Aviation’s strength has always been derived from the inter-connectedness and interdependence of all its parts, but the industry is facing its biggest crisis…Continued collaboration, cooperation and consistency across the aviation industry will be the key to rebuilding global air services capacity and keeping passengers safe, healthy, and secure, and this sector sustainable.
Although the COVID-19 pandemic has placed the aviation industry under extraordinary stress, the call for industry collaboration and cooperation is not new. Efforts to increase cooperation are likely as old as the industry itself. Why is coordination and cooperation so important? Clearly, the industry comprises many distinct organizations, representing (among others) passengers, shippers, airlines, airports, service operators, air traffic management and government and regulatory authorities. Unless there is coordination and cooperation among these stakeholders, the industry will not function. The current situation, with an unprecedented drop in aviation traffic, only underlines the need for enhanced cooperation in the industry.
In existential crises, such as the one facing aviation due to the impact of COVID-19, it is vital to bring together individuals with varied experiences to collaborate and solve complex situations. A diversity of experience is needed to see risks and opportunities from different angles to generate new, dynamic, and flexible solutions.

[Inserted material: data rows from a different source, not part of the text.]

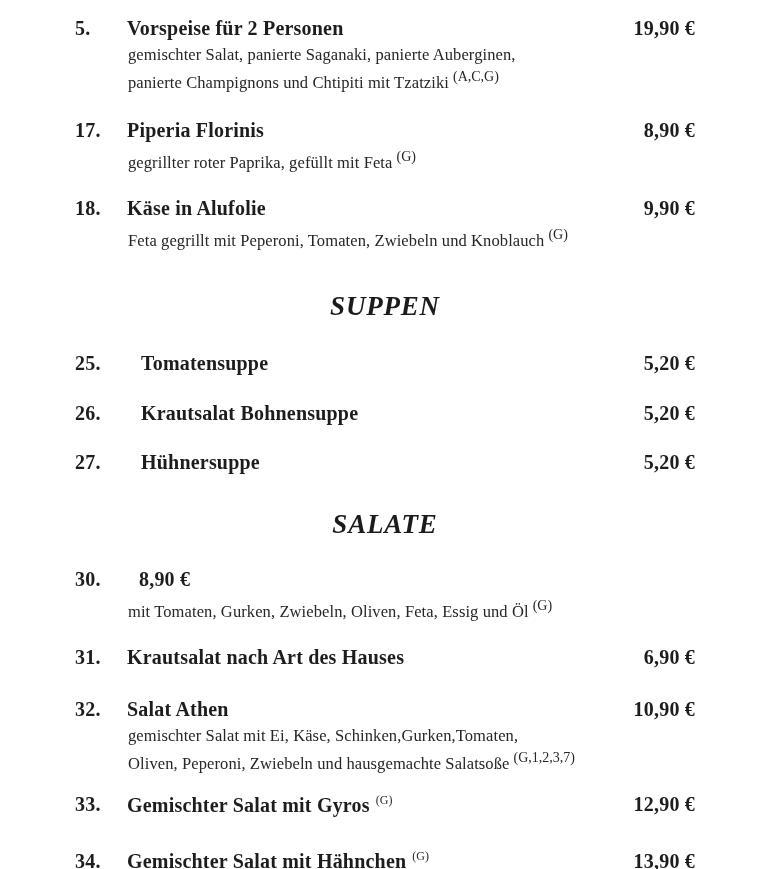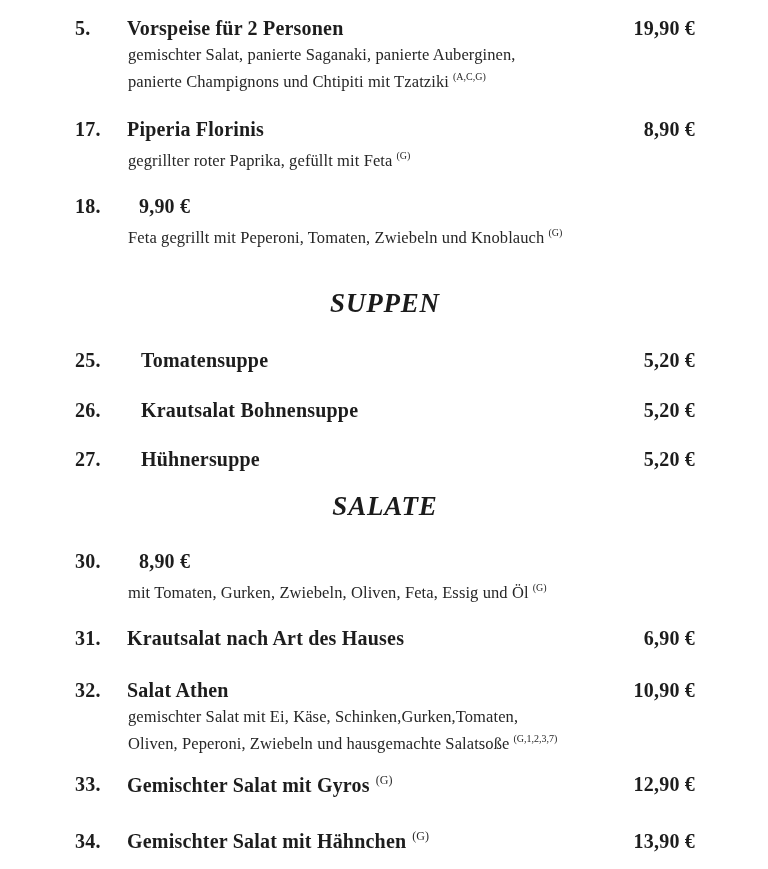"(A,C,G)" sup.allergens { font-size: 10px -> 14px }
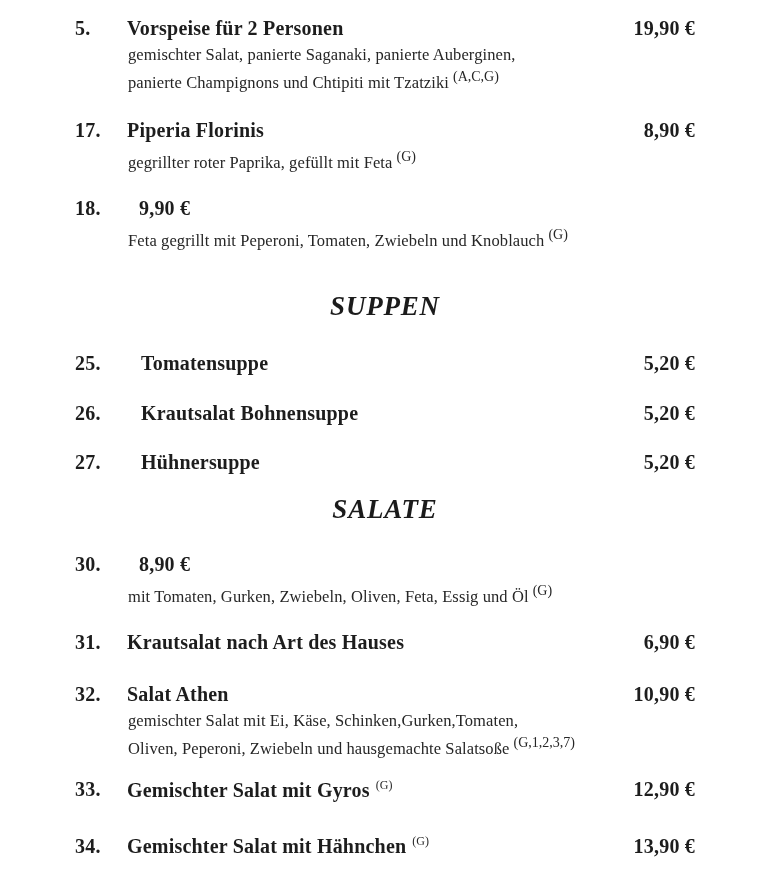"Käse in Alufolie" span.item-title { html: none -> <span>Käse in Alufolie</span> }
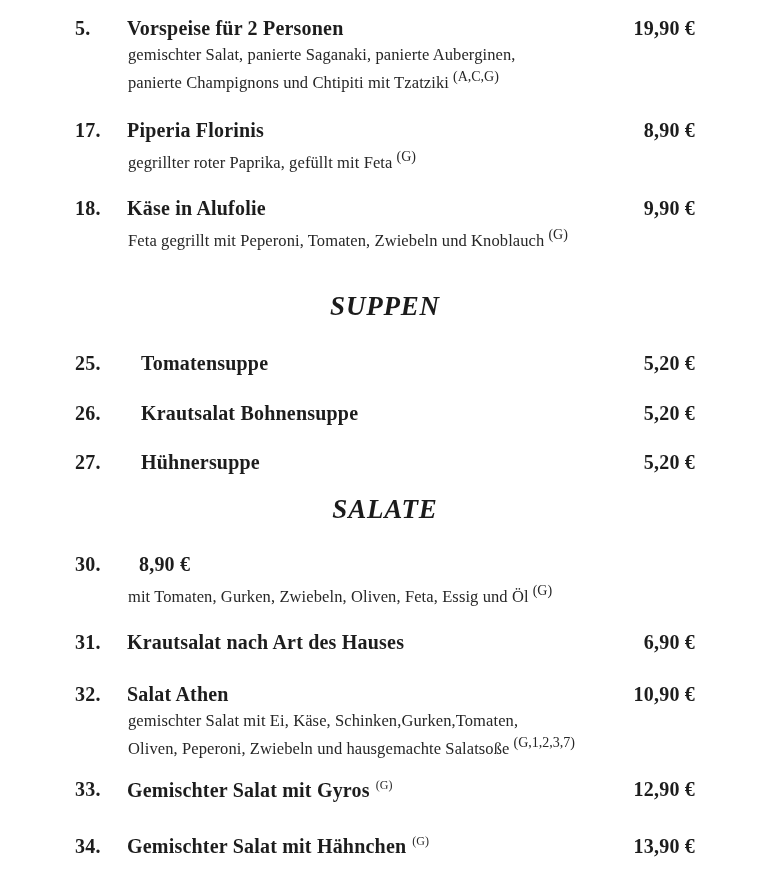"27." .mb34 { margin-bottom: 19px -> 34px }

But cooperation also requires joint leadership as most likely there cannot be a single leader issuing guidance or directives. Instead, the leadership challenge is concerned with influencing or transforming individual opinions and ensuring that the various parties have a common set of goals. Achieving this set of goals may not be an easy task.
As a forum of industry thought leaders, Hermes has decided to take the lead in facilitating discussion on collaboration and leadership in the aviation industry. The important short-term goal of this collaboration is to help the industry find a way out of its current crisis. A longer-term goal is to determine ways to institutionalize collaborative and leadership practices. With both the short term and longer-term goals in mind, Hermes invites interesting stakeholders to issue position papers in response to the following questions:
1. What are the shared goals of the stakeholders in the aviation industry? Does the achievement of these shared goals benefit all stakeholders in the industry? How can the industry ensure that the achievement of these shared goals does not unduly advantage some stakeholders at the expense of others?
2. Who should assume a leadership role in industry decision-making? What should be the roles of these leaders? What processes should the leaders follow to achieve cooperation and consensus among industry stakeholders? How does the industry overcome some embedded interests of some key stakeholders than may undermine the common good?
3. During the COVID pandemic, the aviation industry has experienced unprecedented actions by States as they closed borders to air travel and instituted quarantines for air travelers. Although the states may have acted with the health interests of their citizens in mind, these individual actions may have contributed to a “sub-optimal” situation for the aviation industry and the global economy. Are there cooperative arrangements that could be put in place to guide individual state actions? If so, who should lead the efforts in determining these cooperative arrangements?